Quine et les Cyniques: que mettre à la place des usages ?
Par Philalèthe le mardi 10 juin 2008, 19:09 - Cynisme - Lien permanent
Sous les conventions ou au-dessus d'elles, les Cyniques trouvaient la
nature, leur norme revenant à remplacer le conventionnel par le naturel. En
somme ils étaient fondationnalistes.
Quine, lui, ne trouve qu'un vide, au fond embarrassant, et donc
l'arbitraire:
" Que peut-on inventer pour célébrer un mariage de manière non conventionnelle ? Ou, si l'on fait l'impasse là-dessus, en quels termes désigner ou présenter la personne qui cohabite avec vous ? Comment se montrer aimable sans se rabattre sur les amabilités de convention ? Décider, encore décider. Se libérer des entraves d'une époque désuète, c'est se remettre au pied du mur à chaque tournant, faute de code, précédent, modèle ou même claire image de soi." Quiddités article liberté 1987 p. 128 (Ed. du Seuil)
Commentaires
Si j'ai bien compris, selon Quine, dans ce passage, la liberté est de suivre la convention ?
Contre-pied au Cynisme, où celui-ci prétend que la liberté est une falsification de la valeur des coutumes (et donc pas forcément une opposition nature/coutume)
Oui, vous comprenez bien Quine:
" La contrainte est reposante dans une multitude de détails.
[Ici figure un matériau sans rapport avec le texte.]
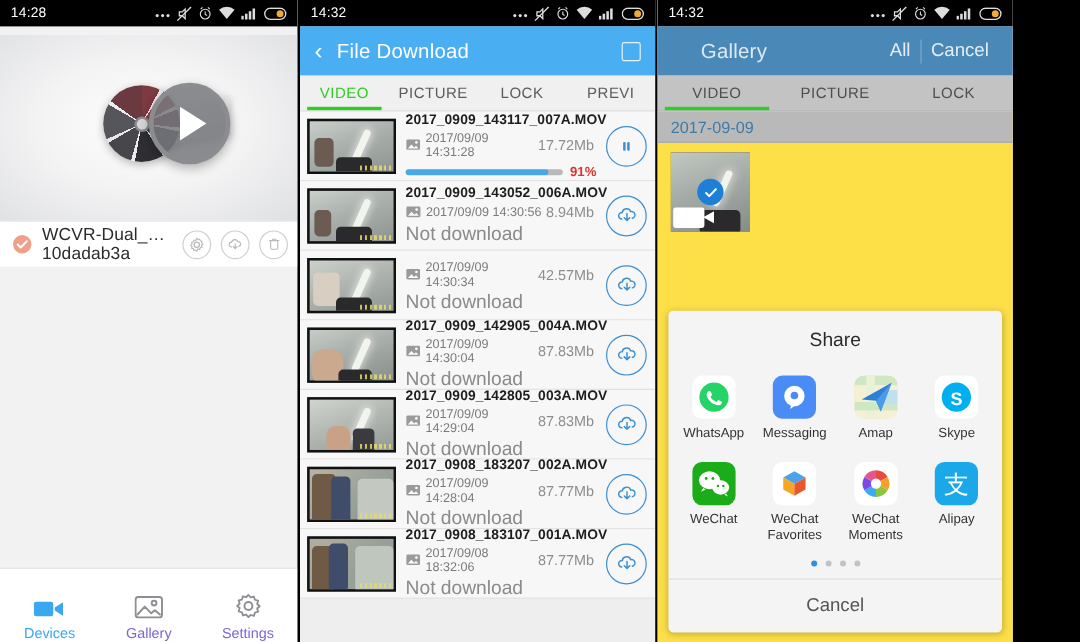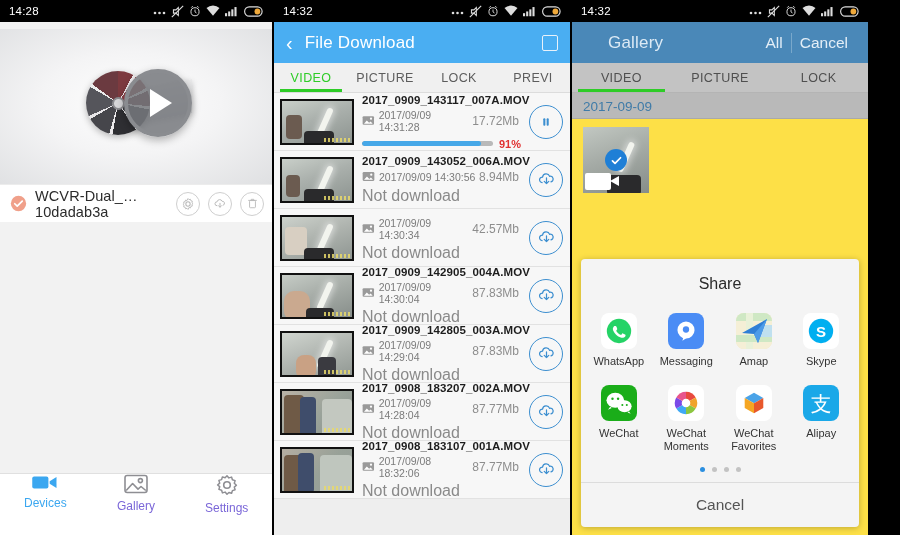"14:28" .panel-1 { width: 272px -> 248px }
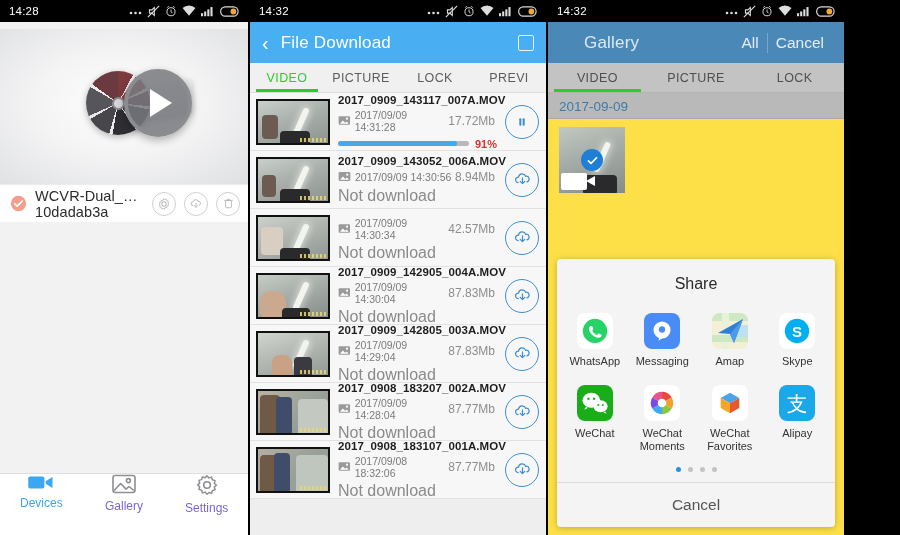"WeChat Moments" div.share-item { order: before "WeChat Favorites" -> after "WeChat Favorites" }
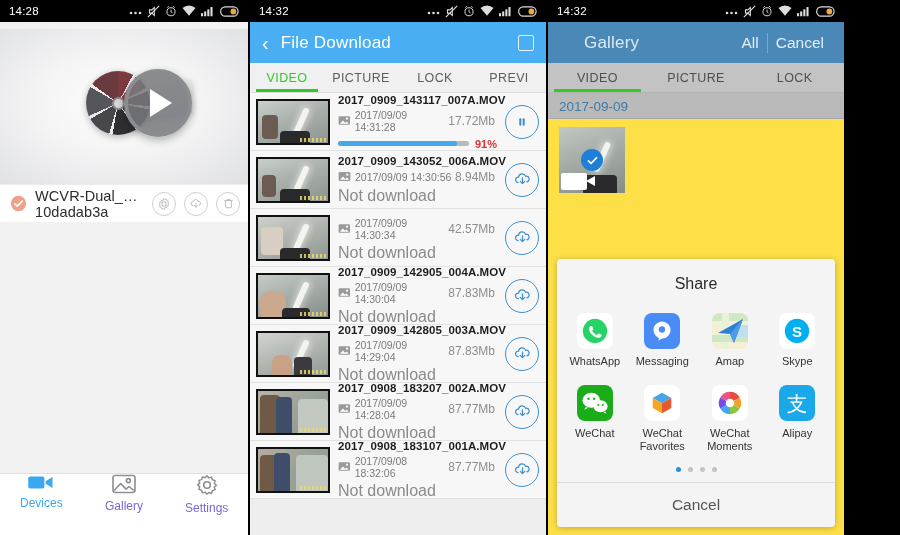"Devices" .nav-item { justify-content: flex-start -> flex-end }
La contrainte de l'uniforme épargne au marin la peinde choisir ses vêtements de tous les jours. "Libre de toute contrainte" sonne à l'oreille comme un pléonasme, mais, en fait, la contrainte est bien une liberté de second ordre: elle libère du poids des décisions" (Quiddités p.128).
Kant traduisait "être libéré du poids des décisions" par " être asservi à un tuteur" (du moins si on a l'âge de prendre des décisions). Cf. entre autres, Qu'est-ce que les Lumières ?
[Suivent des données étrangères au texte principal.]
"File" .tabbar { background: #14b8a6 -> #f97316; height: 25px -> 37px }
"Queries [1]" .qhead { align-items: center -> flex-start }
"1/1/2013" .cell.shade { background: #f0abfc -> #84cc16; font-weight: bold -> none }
Quant aux Cyniques, vous avez raison de présenter certaines conduites (par exemple, traîner en laisse un poisson mort) non comme des conduites naturelles mais comme des manifestations de dérision par rapport aux usages. Cependant celui qui s'y livre attend un développement d'une vertu fondée sur la nature (ici indifférence par rapport à la foule).